HT: I think that depends on how
you describe the situation. The reason I like the way Richard
is doing it is because it doesn't involve a discussion of
... All you have to do for Richard's approach is say what ports are visible to its children.
... Works for me.
<scribe> ACTION: Norm to attempt to write this up in the spec. [recorded in http://www.w3.org/2006/10/12-xproc-minutes.html#action01]
Norm: Moving on to a discussion
... I think we need computed parameters.
Alex: I was moved by Jeni's examples, but I'm still on the fence.
Norm: I thought the manifest case was a slam dunk.
Alex: You could use viewport.
Norm isn't sure how.
Alex attempts to describe this, but the scribe doesn't understand.
Alex: We need to be able to compute parameters from static values, but I'm not sure we need to be able to compute them from inputs.
<ht> HST notes that if we did have such a builtin step, we could implement XInclude with it!
Richard: Computed parameters are
pretty much like the use of backquote in the unix shell.
... Though there are lots of pipelines that work without it, there are a lot that are much clearer if you use backquote.
... It's true that a lot of these things that can be done with XInclude and such, but everytime we add a parameter that can't be computed, we've made things hard for users.
... I think people are going to want this sort of thing and it's just too messy to have to do it by other means.
<Zakim> ht, you wanted to quote the WD and to agree we need a load-from-input, but not computed parameters
HT: I'm of two minds.
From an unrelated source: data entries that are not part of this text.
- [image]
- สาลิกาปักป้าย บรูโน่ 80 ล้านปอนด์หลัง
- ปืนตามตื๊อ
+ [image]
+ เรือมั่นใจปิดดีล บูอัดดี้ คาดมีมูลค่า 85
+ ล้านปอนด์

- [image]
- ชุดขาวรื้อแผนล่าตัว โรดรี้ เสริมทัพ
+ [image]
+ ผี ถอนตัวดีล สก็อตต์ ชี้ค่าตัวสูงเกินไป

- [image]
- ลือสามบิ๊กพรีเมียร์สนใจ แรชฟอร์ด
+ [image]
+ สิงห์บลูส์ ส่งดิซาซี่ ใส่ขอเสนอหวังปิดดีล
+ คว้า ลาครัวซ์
I'm
prepared to go some way down the line of designing a computed
parameter mechanism. But if it looks like it takes more than a
couple of hours, I want to dump it.
... This looks marginal to me. One is to go along the lines we were discussing in Ontario.
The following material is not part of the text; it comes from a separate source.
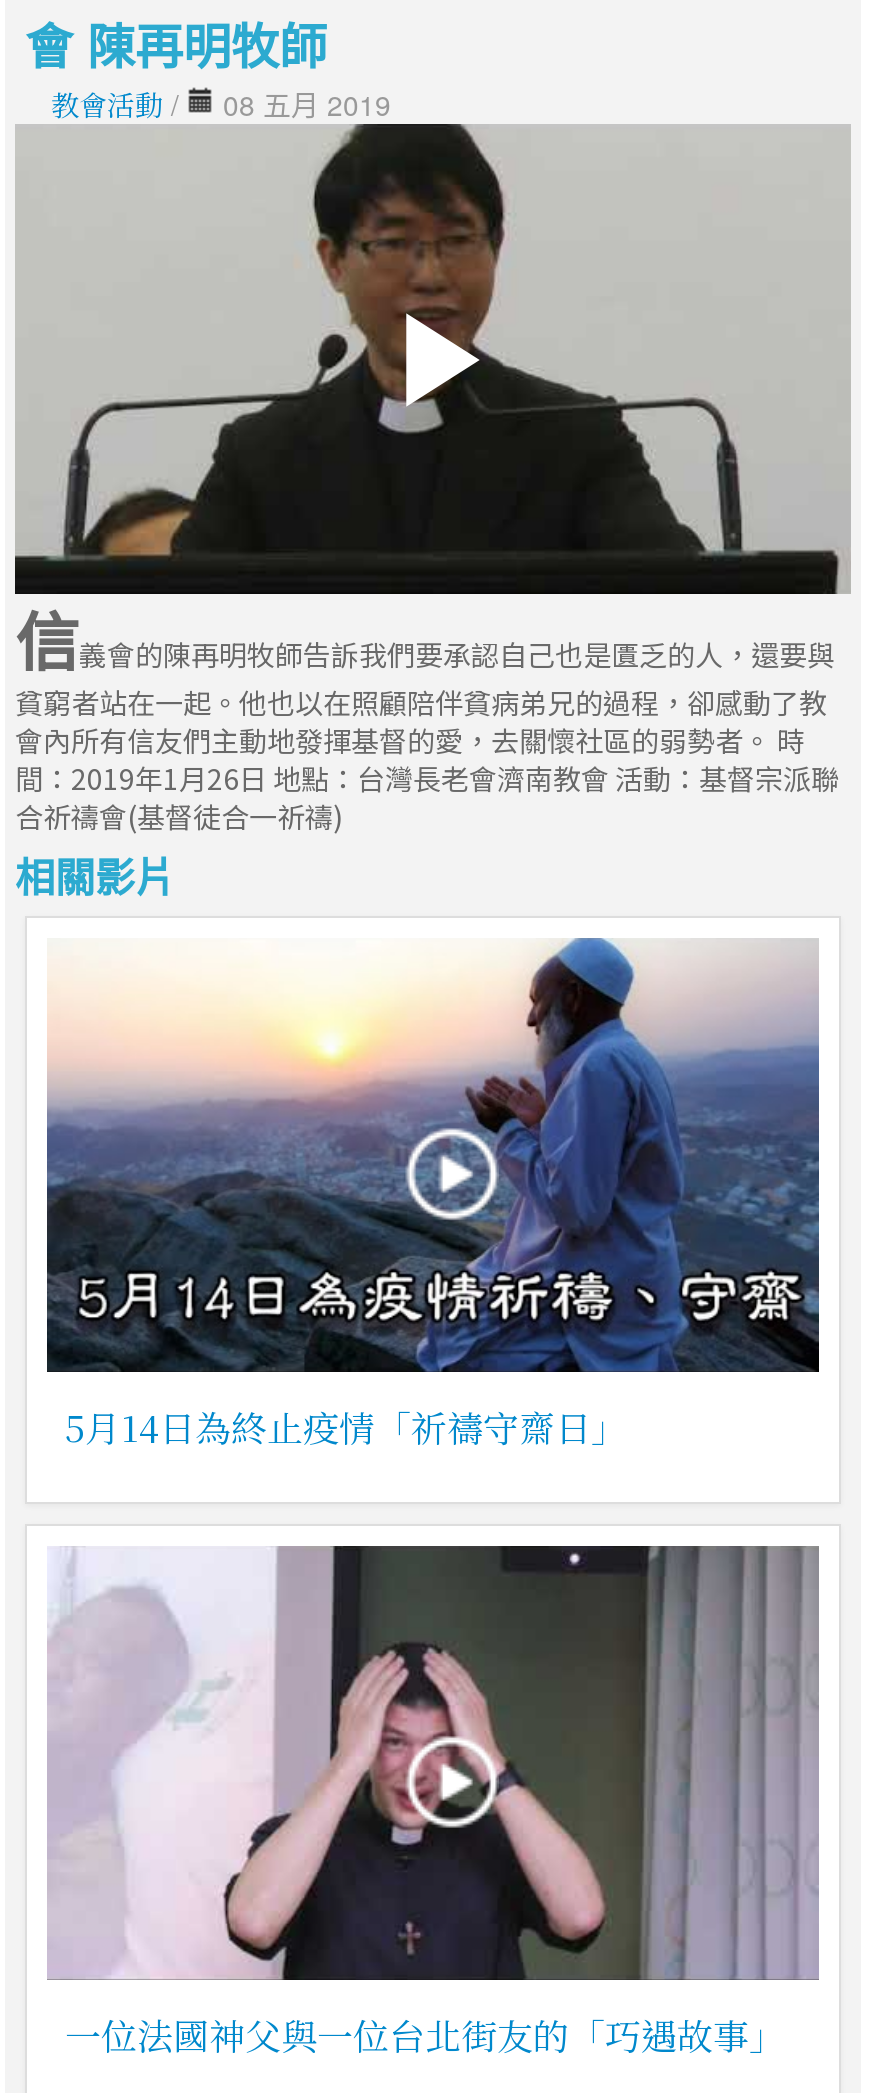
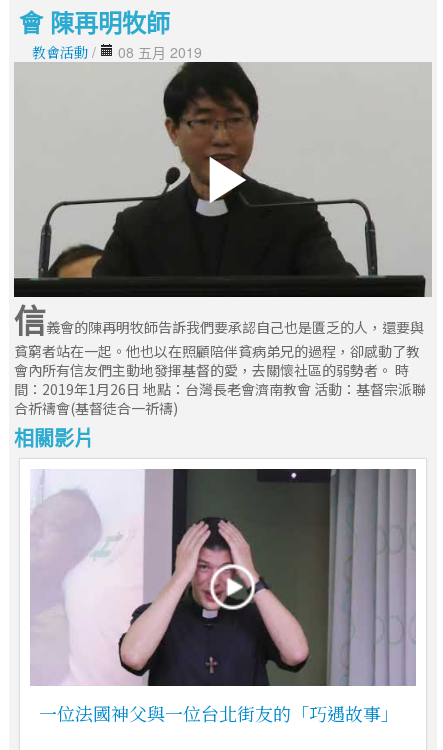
- [image]
- 5月14日為終止疫情「祈禱守齋日」
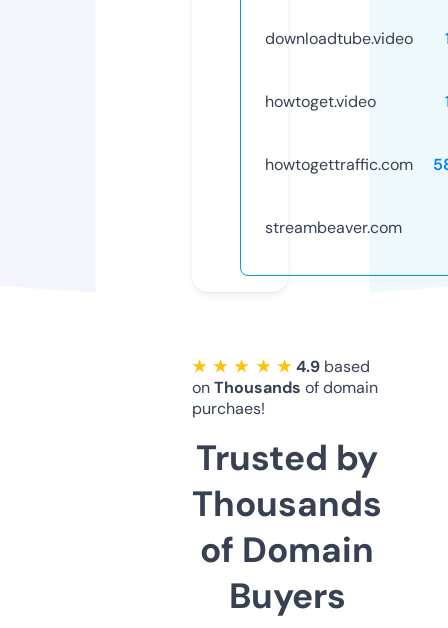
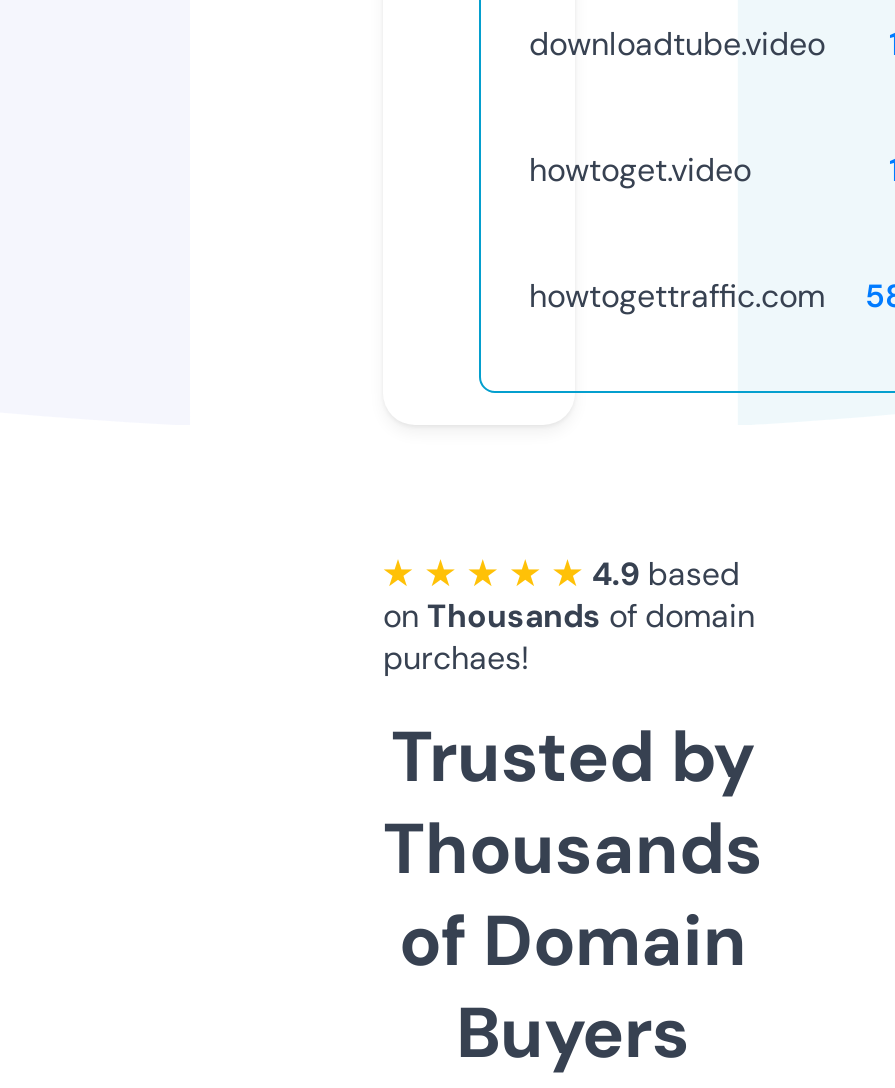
- streambeaver.com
... The other is to introduce one and only one new construct which binds any number of parameters to the values of XPaths from one of its ports.
... Like a group, but with the ability to bind parameters from a document.
... I think maybe the latter would be simpler to spec and understand.
... My net net is it's useful but I'm not sure it makes the 80/20 cut.
Alex: I thought that p:group had
to do with scoped parameter bindings. This was directed related
to the sort of nesting I put in smallx.
... One of the main reasons for group was to bind and compute parameters for a whole group of things.
<ht> HST remembers 'bind' for group, but not 'compute'. . .
Alex: If we can't do that on group then it seems pointless to have.
Norm: They're just new edges in the graph.
Alex: I just don't think that works.
Richard: Why not?
Richrad: If you have a piped to b and b has a backquoted parameter, there's no reason why a depends on the backquoted parameter.
Alex said something the scribe didn't catch
Richard: Conceptually, all the inputs and parameters are there when the component starts. If it's possible for the component to stream by not waiting, that's just an optimization.
Alex: What's being suggested would ruin a lot of optimizations.
Murray: When we're talking about
a group, a group has a bunch of declarations and steps
... I consider the declarations part of the group and they happen first.
Murray: When we come to a wrapper, there's something that happens before the steps inside get executed.
<MSM> [Alex's point seems to me quite clear if you ask "Can I compile a pipeline specification down to some binary form, and what is involved in that, and in running the compiled pipeline?" -- in that context, having all parameters be literals, not computed, clearly makes a potentially huge difference.]
Murray: In that case, if parameters are being set before the steps are run, that satisfies Alex doesn't it?
Richard: But Alex wants to stream.
Murray: I support computed
parameters. The question seems to be should we do it now or in
a future version?
... Why not now?
<MSM> [If we are committed to a highly dynamic language suitable for interpretation but less suitable for compilation, then computed parameters are clearly useful. -- If we want to be able to compile things, then they look like poison to me. I don't know whether that is Alex's point or not.]